SCRT Followed by CAPOX + Bev ± PD-1 Inhibitor for TNT in LARC
Short-Course Radiotherapy Combined With CAPOX and Bevacizumab, With or Without PD-1 Inhibitors, as Total Neoadjuvant Therapy for Locally Advanced Rectal Cancer
Ruijin Hospital
104 participants
Sep 5, 2025
INTERVENTIONAL
Conditions
Summary
This study aims to evaluate the efficacy and safety of short-course radiotherapy combined with CAPOX plus bevacizumab with or without a PD-1 inhibitor in patients with locally advanced rectal cancer (LARC). The hypothesis is that the addition of immunotherapy (PD-1 inhibitor) can significantly improve the complete response (CR) rate and enhance local control while reducing the incidence of distant metastasis. This study will compare the effects of sequential chemoradiotherapy and targeted therapy with or without immunotherapy following short-course radiotherapy, aiming to explore the optimal regimen for total neoadjuvant therapy.
Eligibility
Inclusion Criteria10
- Histopathologically confirmed rectal adenocarcinoma with no prior antitumor therapy.

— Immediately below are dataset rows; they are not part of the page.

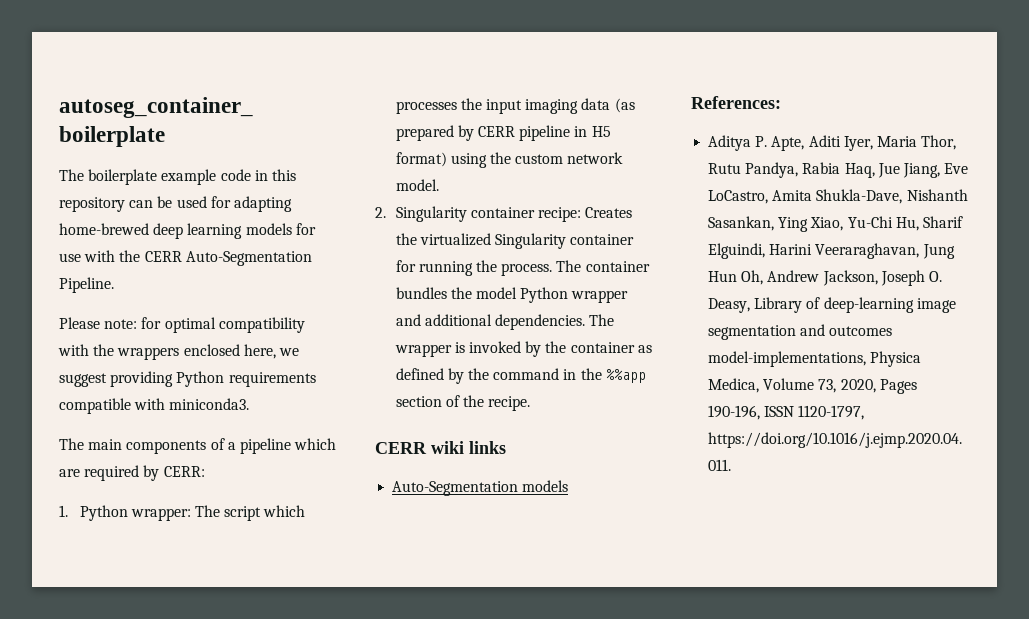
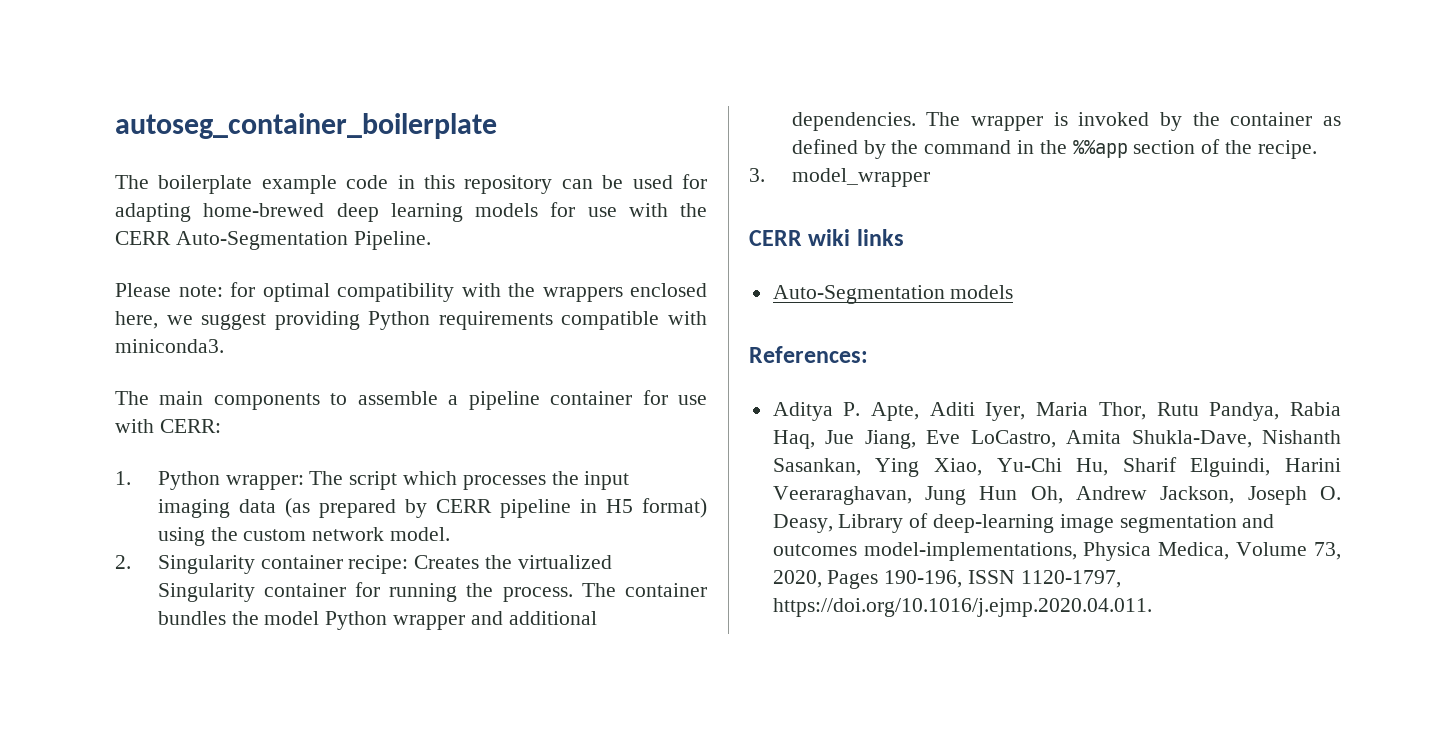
- The main components of a pipeline which are required by CERR:
+ The main components to assemble a pipeline container for use with CERR:
+ 3. model_wrapper

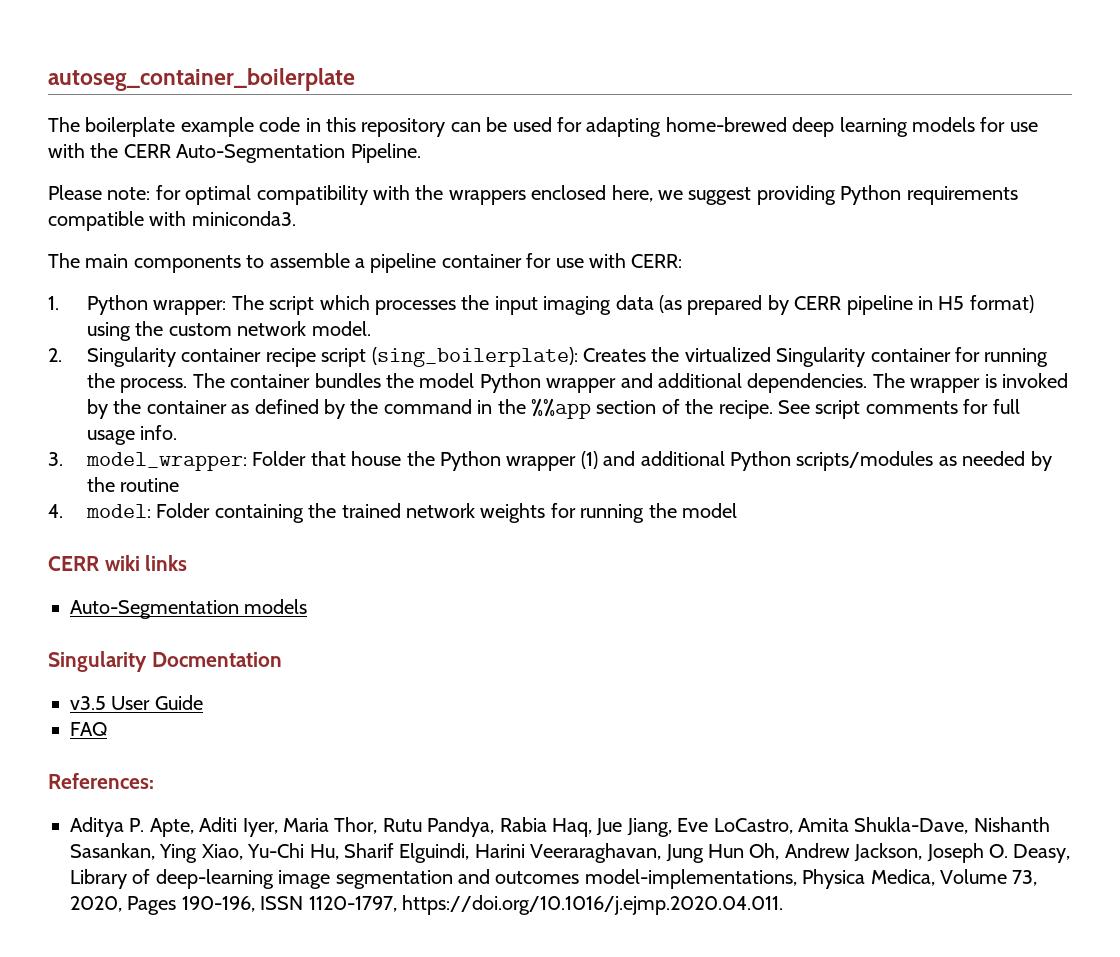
- 2. Singularity container recipe: Creates the virtualized Singularity container for running the process.
+ 2. Singularity container recipe script (sing_boilerplate): Creates the virtualized Singularity container for running the process.
- The wrapper is invoked by the container as defined by the command in the %%app section of the recipe.
- 3. model_wrapper
+ The wrapper is invoked by the container as defined by the command in the %%app section of the recipe. See script comments for full usage info.
+ 3. model_wrapper: Folder that house the Python wrapper (1) and additional Python scripts/modules as needed by the routine
+ 4. model: Folder containing the trained network weights for running the model
+ Singularity Docmentation
+ v3.5 User Guide
+ FAQ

- Exclusion of patients with BRAF mutations or MSI-H status, as determined by pre-enrollment genetic testing including RAS, BRAF, and MSI analysis. RAS mutation status is permitted regardless.
- Absence of severe intestinal obstruction symptoms and no evidence of distant metastasis confirmed by imaging examinations such as CT, MRI, or PET/CT.
- Confirmation as locally advanced rectal cancer by rectal MRI, meeting one or more of the following criteria: T3c-d or T4, N2, EMVI(+), MRF(+), lateral lymph node metastasis; or patients with low-lying rectal cancer (≤5 cm from the anal verge) unsuitable for sphincter-preserving surgery prior to neoadjuvant therapy.
- Age 18 to 75 years.
- ECOG Performance Status of 0 to 1, without severe comorbid medical conditions.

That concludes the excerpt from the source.